6 responses to ““‘Father’ is the Christian name for God” by J.I. Packer

  1. This is a interesting entry. I’ve in most cases been a fan of this kind of thinking. I’m hoping that this sparks a revival of this style of thinking along the same lines.

  2. DJ

    This same point is made profoundly by Karl Barth in his unfinished exposition of the Lord’s Prayer (which of course begins with Jesus teaching his disciples to pray, ‘Our Father…’), published posthumously in The Christian Life: Church Dogmatics Volume IV:4 Lecture Fragments. It is a profound book, well worth reflecting on deeply (not a quick and easy read, but worth sticking with).
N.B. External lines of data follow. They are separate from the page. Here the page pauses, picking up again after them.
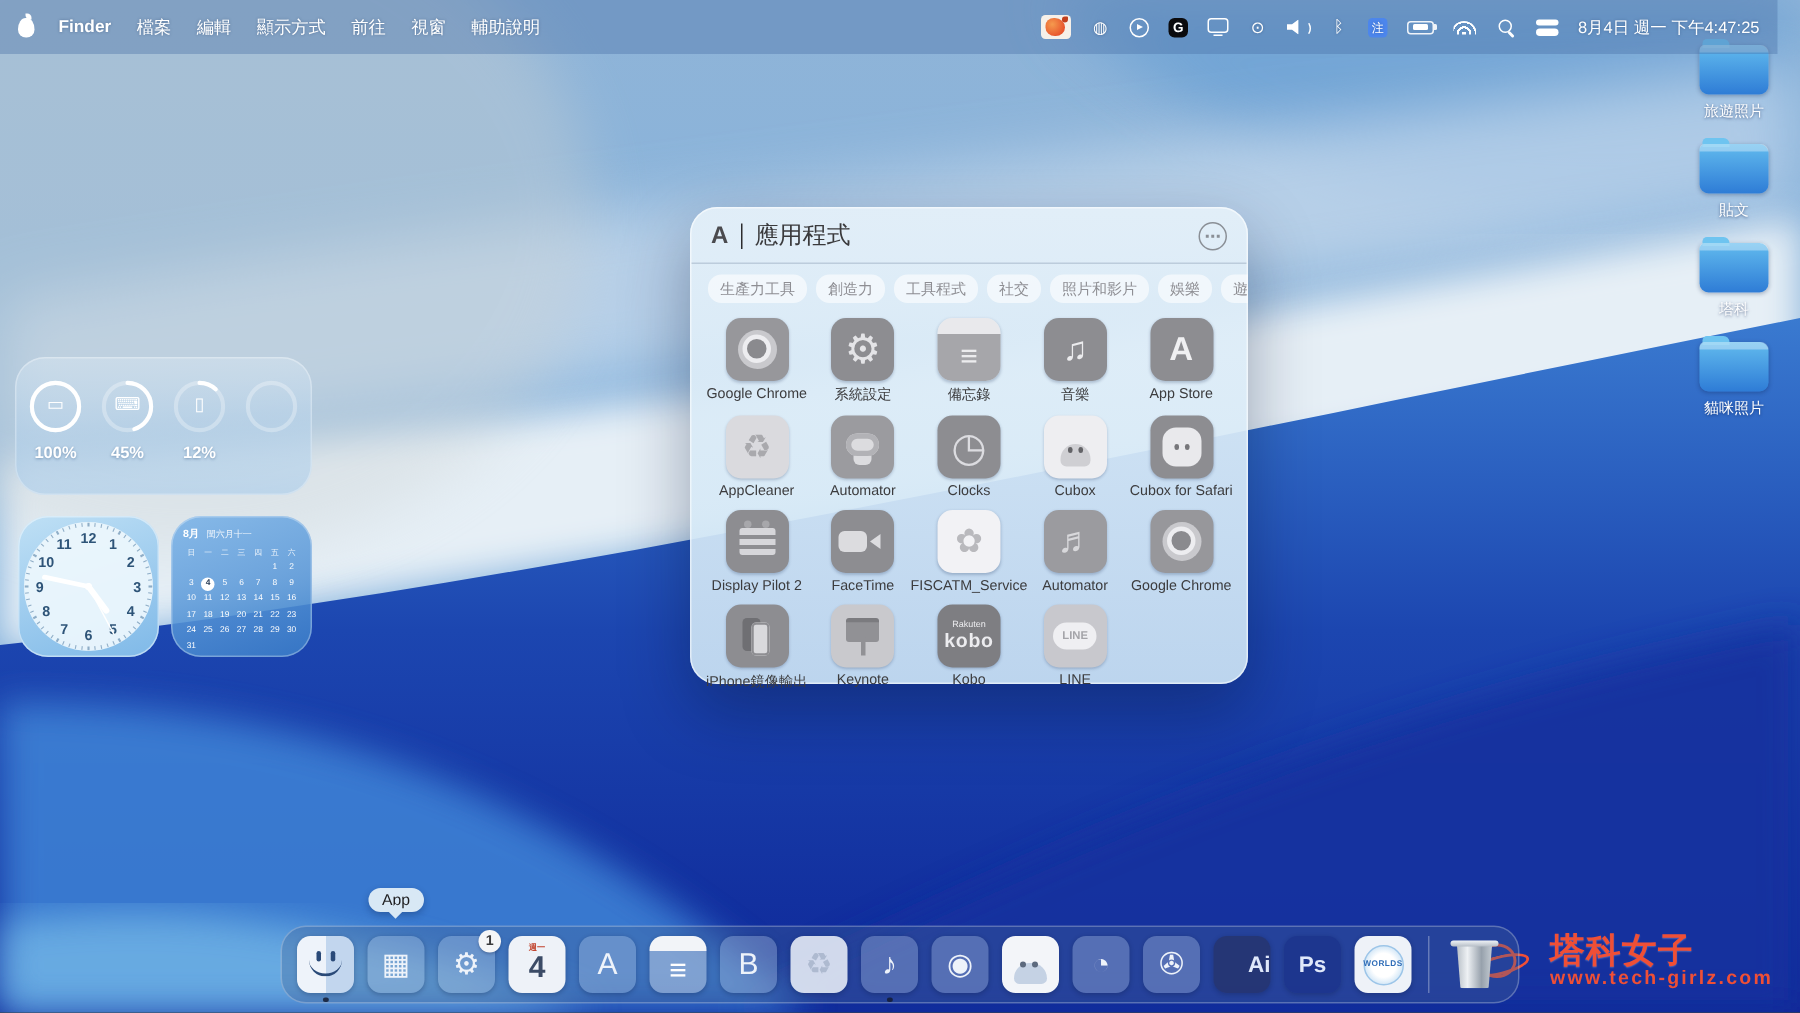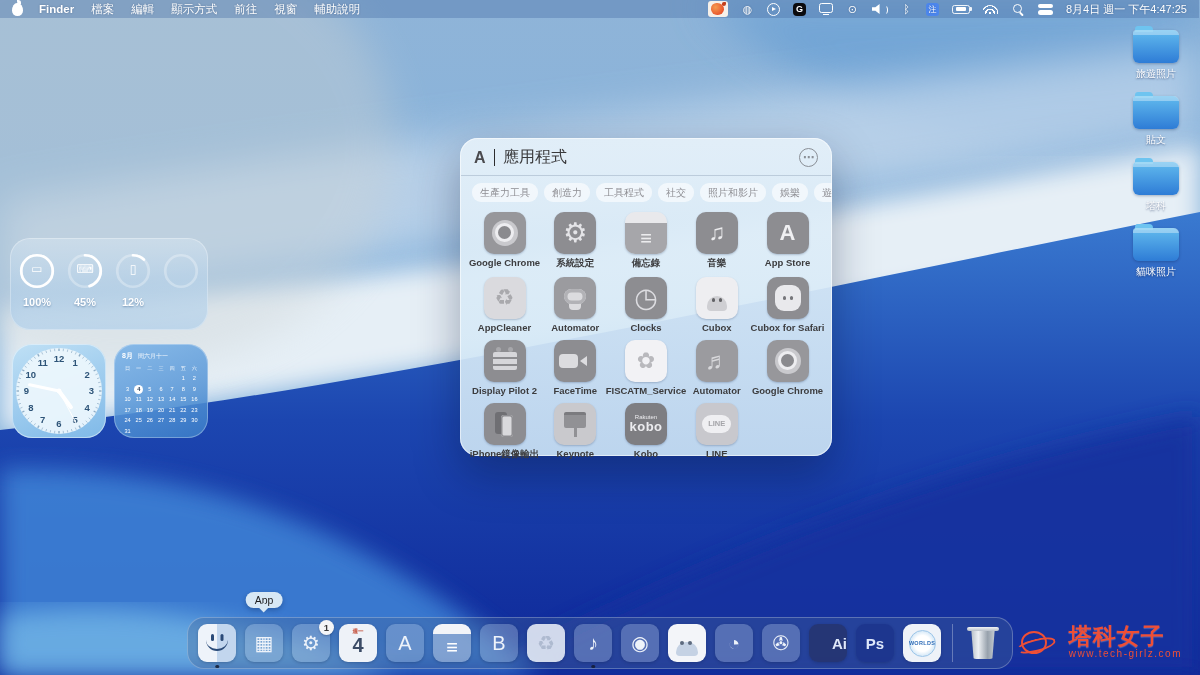"Finder" .menubar { height: 18px -> 36px; right: 1px -> 15px }
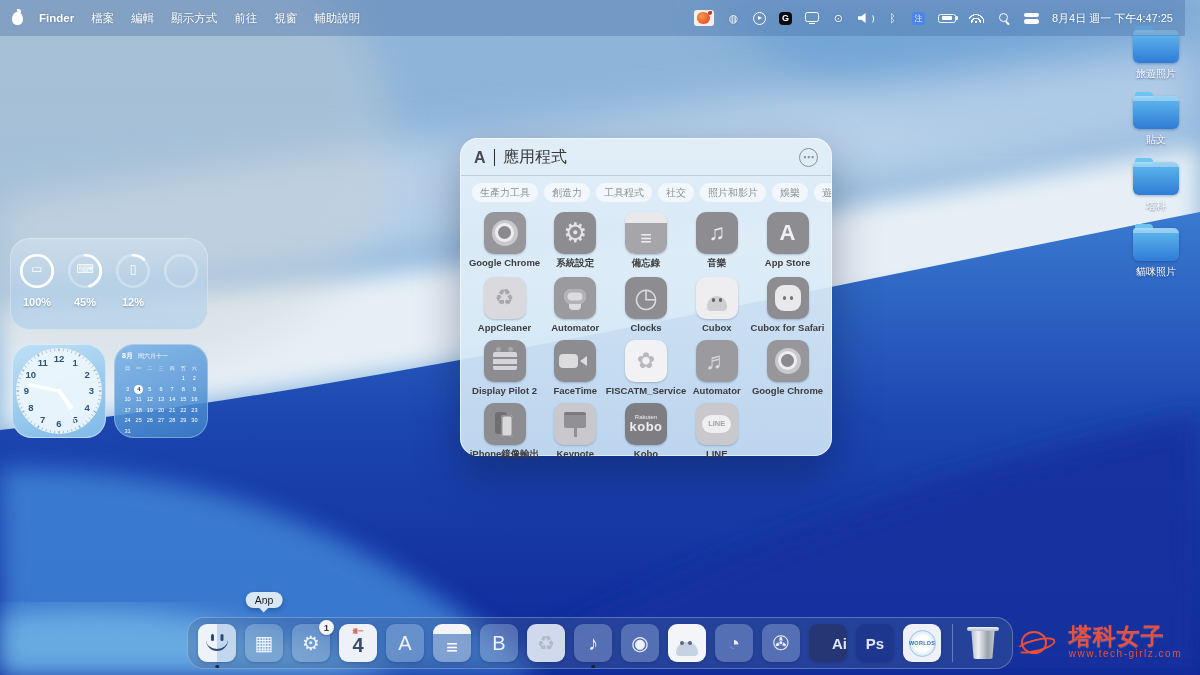"Google Chrome" .applabel { font-weight: bold -> none }
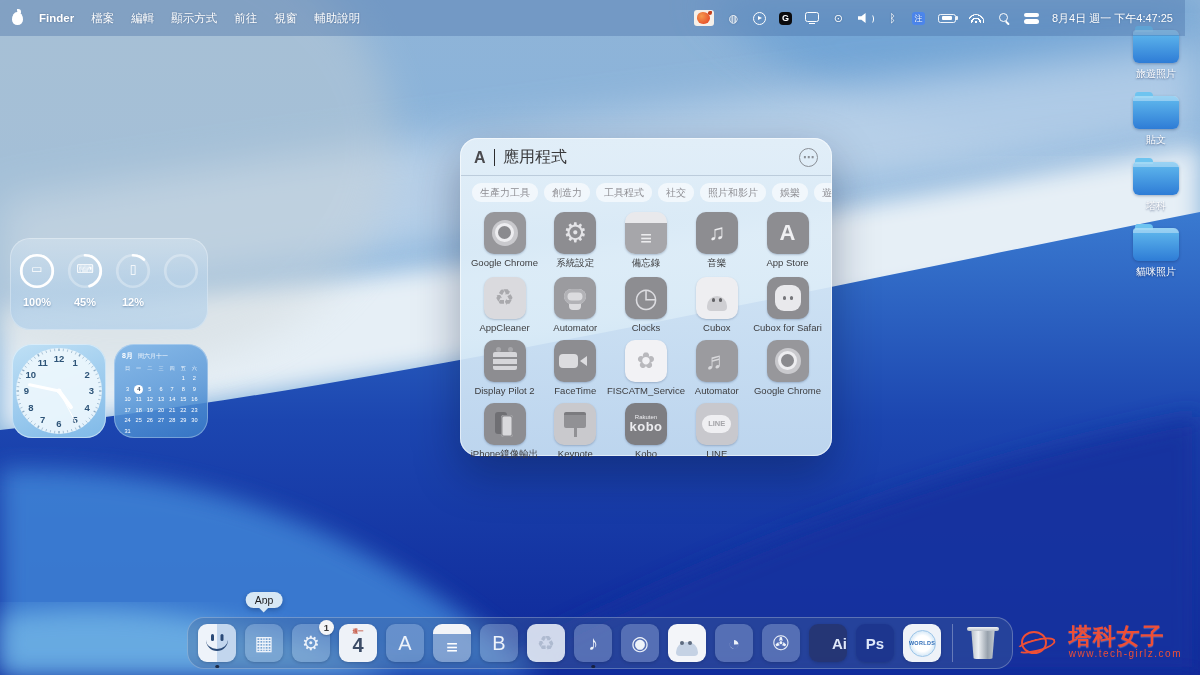"www.tech-girlz.com" .wm-url { font-size: 10px -> 13px; font-weight: 400 -> 700 }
  3. Pingback: God Is Not an Absentee Father | P. Andrew Sandlin

  4. Roy

    Reblogged this on resolved and reforming and commented:
    “Father” is the Christian name for God. Our understanding of Christianity cannot be better than our grasp of adoption.”

  5. Oliver Tweeddale

    Vert helpful comments by Packer, although his comments may convey a sense of the idea of adoption and sonship not being in the Old Testament. They clearly are, as seen in God’s promises to Abraham about his descendants, in Israel being described as sons and God’s words to David, “I will be to you a Father, and you shall be to me sons and daughters”. So rather than the Fatherhood of God being a “new” idea in the NT as Packer makes out, it is the fulfilment of an “old” idea that God had promised and been bringing about in his grand plan to save a people for his very own.